100K's...) Shouldn't it cancel, being symmetrical about the zero point? That is the plan, anyway, it's why I didn't go for some more exotic and precise reference. I did consider drift, even so, it's why I chose that voltage, I read that Z5V1 (or sometimes Z5V6) has the smallest thermal drift.
Reply to
Lostgallifreyan

John Popelish wrote in news:apGdnTdbm_pYdr_bnZ2dnUVZ snipped-for-privacy@comcast.com:

The LDO has it's best interest cared for. Tantalum chosen for the exact best ESR as specified by data sheet, solder directly to its pins, can't get closer or better contact than that.

I tried caps in various places. Not one cap placement affected the meter reading causing feedback to the gain stage. Only messing with ground circuitry did that.

I scoped the output, input, gnds, everything, at various frequencies and gains. The only periodic waveform was a very low level spike at around 150 KHz (if I remember right) from the power converter. It got everywhere in the system, but had no effect. I removed most of it with a cap, saw that this did not make any change to the feedback problem, so omitted the cap.

The changes on the output were seen to be in sync with the LED changes. It's not an HF noise thing, it;s a gross-current-change thing. BUT, it happens even when the gain stage's gnd is deliberately not in a loop, or even shares a length of wire, with the DPS's supply ground. This arrangement solves the problem, on the pinboard, but not in the metal case.
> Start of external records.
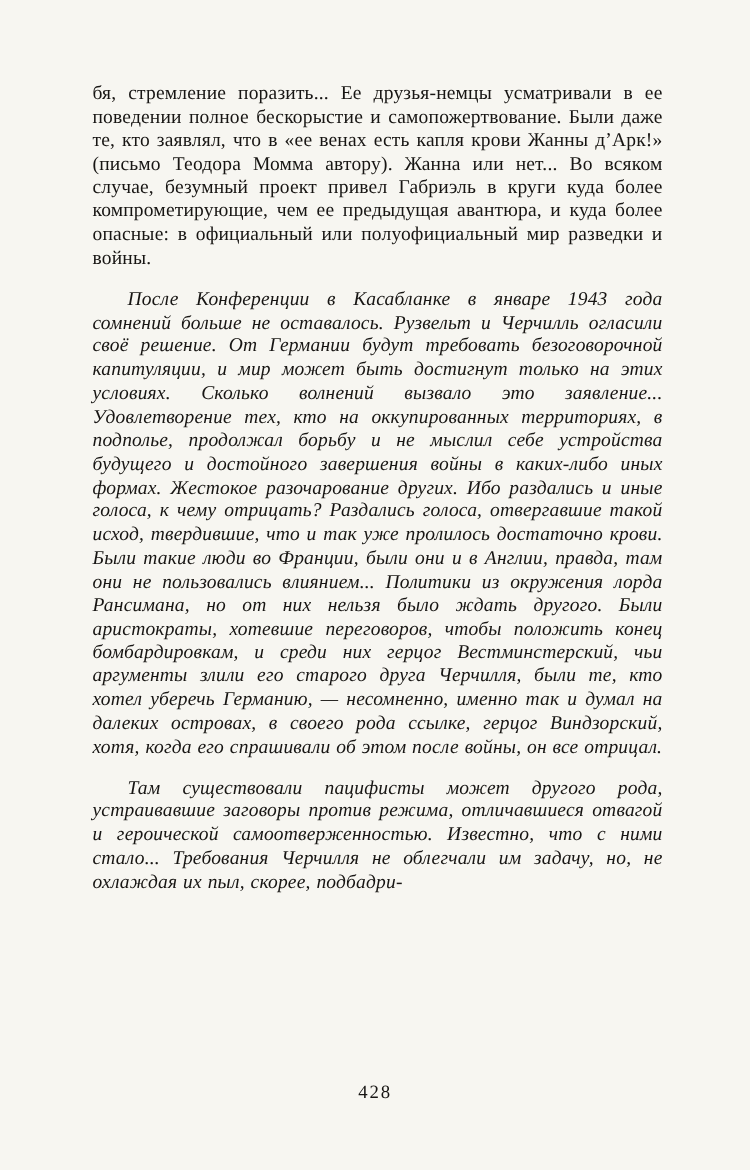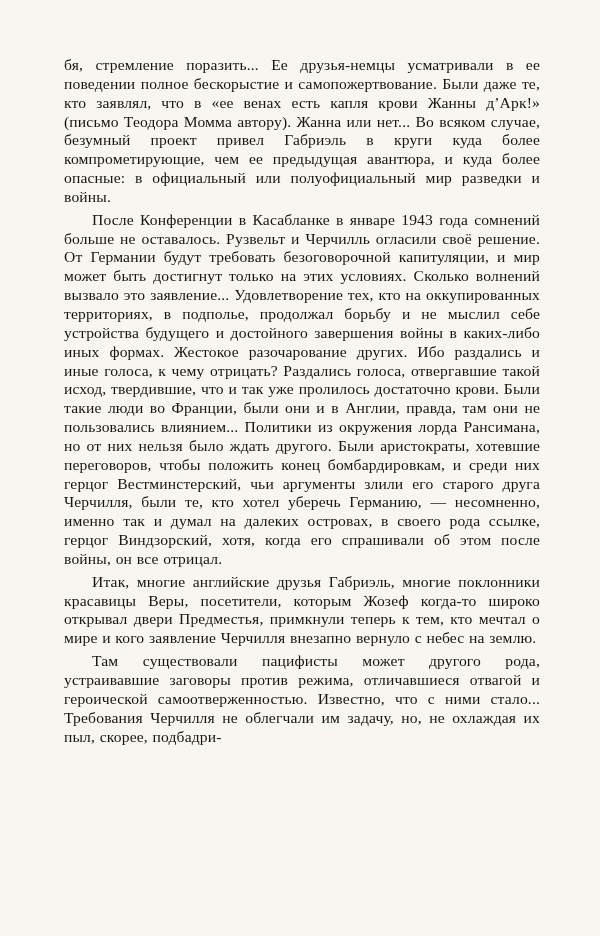--- a/index.html
+++ b/index.html
@@ -22,7 +22,7 @@
     position: relative;
   }
   .text-block p {
-    margin: 4px;
+    margin: 14px;
     font-size: 15.6px;
     line-height: 18.85px;
     text-align: justify;

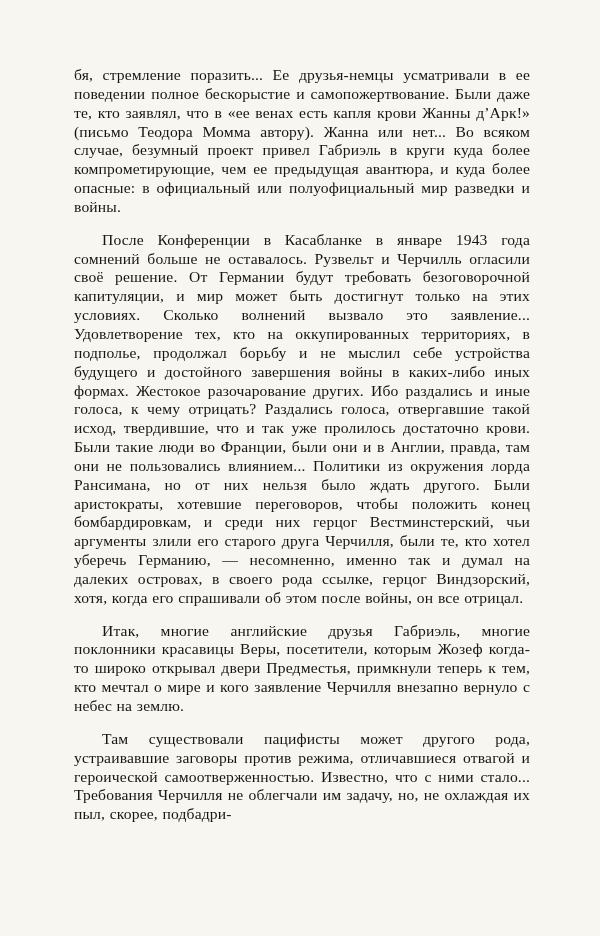--- a/index.html
+++ b/index.html
@@ -33,6 +33,7 @@
   }
   .text-block p.indent {
     text-indent: 28px;
+    font-style: italic;
   }
   .page-number {
     position: absolute;

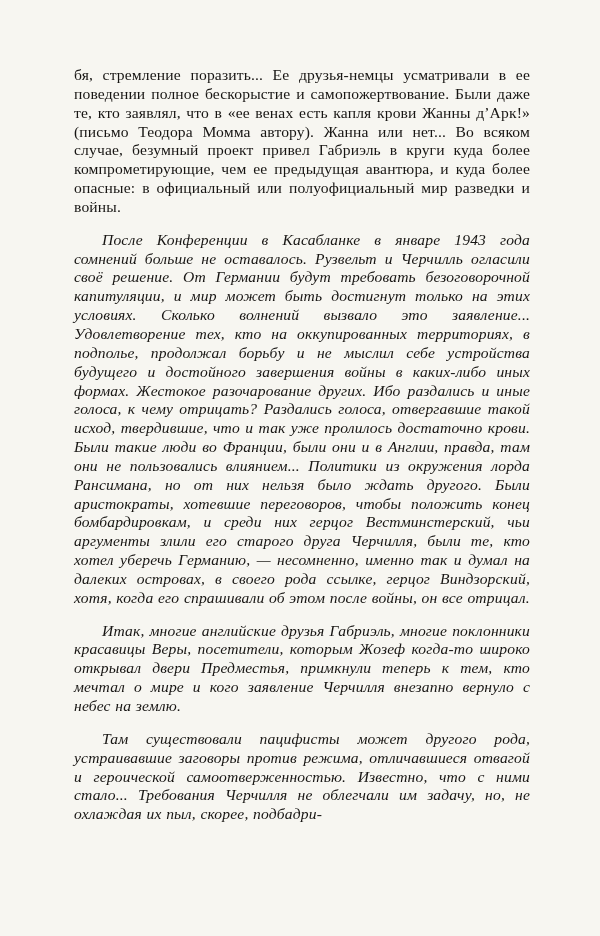--- a/index.html
+++ b/index.html
@@ -53,7 +53,6 @@
   <div class="text-block">
     <p>бя, стремление поразить... Ее друзья-немцы усматривали в ее поведении полное бескорыстие и самопожертвование. Были даже те, кто заявлял, что в «ее венах есть капля крови Жанны д’Арк!» (письмо Теодора Момма автору). Жанна или нет... Во всяком случае, безумный проект привел Габриэль в круги куда более компрометирующие, чем ее предыдущая авантюра, и куда более опасные: в официальный или полуофициальный мир разведки и войны.</p>
     <p class="indent">После Конференции в Касабланке в январе 1943 года сомнений больше не оставалось. Рузвельт и Черчилль огласили своё решение. От Германии будут требовать безоговорочной капитуляции, и мир может быть достигнут только на этих условиях. Сколько волнений вызвало это заявление... Удовлетворение тех, кто на оккупированных территориях, в подполье, продолжал борьбу и не мыслил себе устройства будущего и достойного завершения войны в каких-либо иных формах. Жестокое разочарование других. Ибо раздались и иные голоса, к чему отрицать? Раздались голоса, отвергавшие такой исход, твердившие, что и так уже пролилось достаточно крови. Были такие люди во Франции, были они и в Англии, правда, там они не пользовались влиянием... Политики из окружения лорда Рансимана, но от них нельзя было ждать другого. Были аристократы, хотевшие переговоров, чтобы положить конец бомбардировкам, и среди них герцог Вестминстерский, чьи аргументы злили его старого друга Черчилля, были те, кто хотел уберечь Германию, — несомненно, именно так и думал на далеких островах, в своего рода ссылке, герцог Виндзорский, хотя, когда его спрашивали об этом после войны, он все отрицал.</p>
-    <p class="indent">Итак, многие английские друзья Габриэль, многие поклонники красавицы Веры, посетители, которым Жозеф когда-то широко открывал двери Предместья, примкнули теперь к тем, кто мечтал о мире и кого заявление Черчилля внезапно вернуло с небес на землю.</p>
     <p class="indent">Там существовали пацифисты может другого рода, устраивавшие заговоры против режима, отличавшиеся отвагой и героической самоотверженностью. Известно, что с ними стало... Требования Черчилля не облегчали им задачу, но, не охлаждая их пыл, скорее, подбадри-</p>
   </div>
 </div>

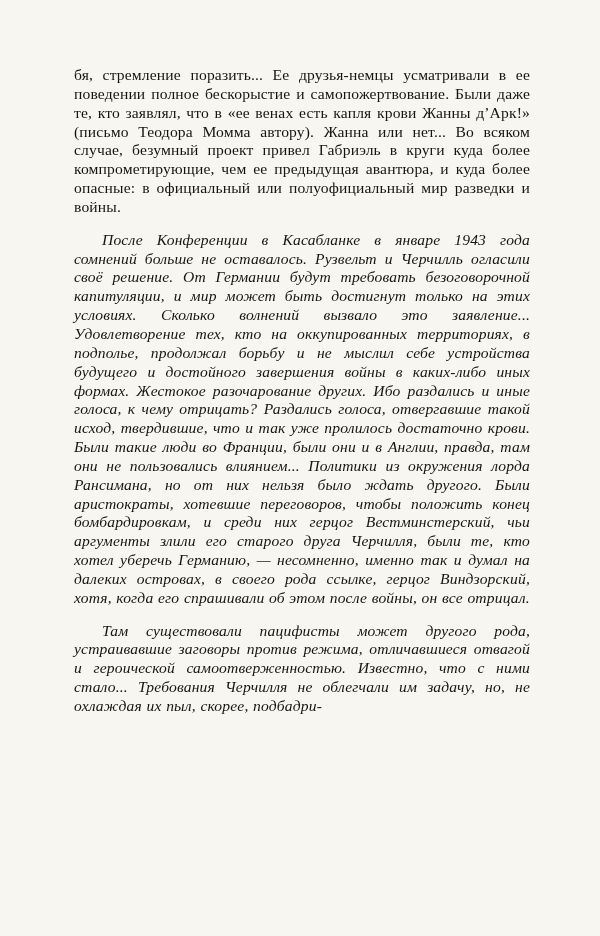--- a/index.html
+++ b/index.html
@@ -55,6 +55,7 @@
     <p class="indent">После Конференции в Касабланке в январе 1943 года сомнений больше не оставалось. Рузвельт и Черчилль огласили своё решение. От Германии будут требовать безоговорочной капитуляции, и мир может быть достигнут только на этих условиях. Сколько волнений вызвало это заявление... Удовлетворение тех, кто на оккупированных территориях, в подполье, продолжал борьбу и не мыслил себе устройства будущего и достойного завершения войны в каких-либо иных формах. Жестокое разочарование других. Ибо раздались и иные голоса, к чему отрицать? Раздались голоса, отвергавшие такой исход, твердившие, что и так уже пролилось достаточно крови. Были такие люди во Франции, были они и в Англии, правда, там они не пользовались влиянием... Политики из окружения лорда Рансимана, но от них нельзя было ждать другого. Были аристократы, хотевшие переговоров, чтобы положить конец бомбардировкам, и среди них герцог Вестминстерский, чьи аргументы злили его старого друга Черчилля, были те, кто хотел уберечь Германию, — несомненно, именно так и думал на далеких островах, в своего рода ссылке, герцог Виндзорский, хотя, когда его спрашивали об этом после войны, он все отрицал.</p>
     <p class="indent">Там существовали пацифисты может другого рода, устраивавшие заговоры против режима, отличавшиеся отвагой и героической самоотверженностью. Известно, что с ними стало... Требования Черчилля не облегчали им задачу, но, не охлаждая их пыл, скорее, подбадри-</p>
   </div>
+  <div class="page-number">428</div>
 </div>
 
 </body></html>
The only thing I can think of is that the thing might still be HF or even RF related, but for VERY short durations, during the change in current when the reading updates. If the meter reads the instantaneous voltage it finds at update time, it might be reading a tiny one-shot pulse caused by itself. That sounds wrong, because you'd think that the measurement would be taken and finished before the meter can change the display, but what if it's not so? What if there is a small fraction of a second during which the reading is changing at same time as input is being sensed? Any overlap could cause a spike to be caused and read back, and the duration would be too short to catch on my scope, which can't see one-shot events.

What I might do is just forget the DPM and provide the gain stage output to a BNC socket as before, and also to a pair of 4mm sockets for a multimeter. The DPM was just a nice thought, but the gain stage works perfectly if I just use a multimeter. That won't have any shared power ground to think about.

Reply to
Lostgallifreyan

John Popelish wrote in news:gPGdnTYY1- nRc7_bnZ2dnUVZ snipped-for-privacy@comcast.com:

So true. I actually got lucky, I just happened to have the SMT tantalums around, they had the exact spec wanted. Perfect fit on the legs of the IC too, it really doesn't get better.

Reply to
Lostgallifreyan

Jamie wrote in news:ofAUh.3479$ snipped-for-privacy@newsfe04.lga:

Thankyou, but look again. There is one. There is no fault of commoning different grounds. If there was, this would never work, anywhere. It DOES work, on the pinboard, it only gets problematic at 5mV levels or so when boxed in a metal case. None of which has anything to do with a gross error between a floating ground tied to a -2.5V line by mistake. The NMA0512DC power converter provides the needed isolation, it's why I chose it.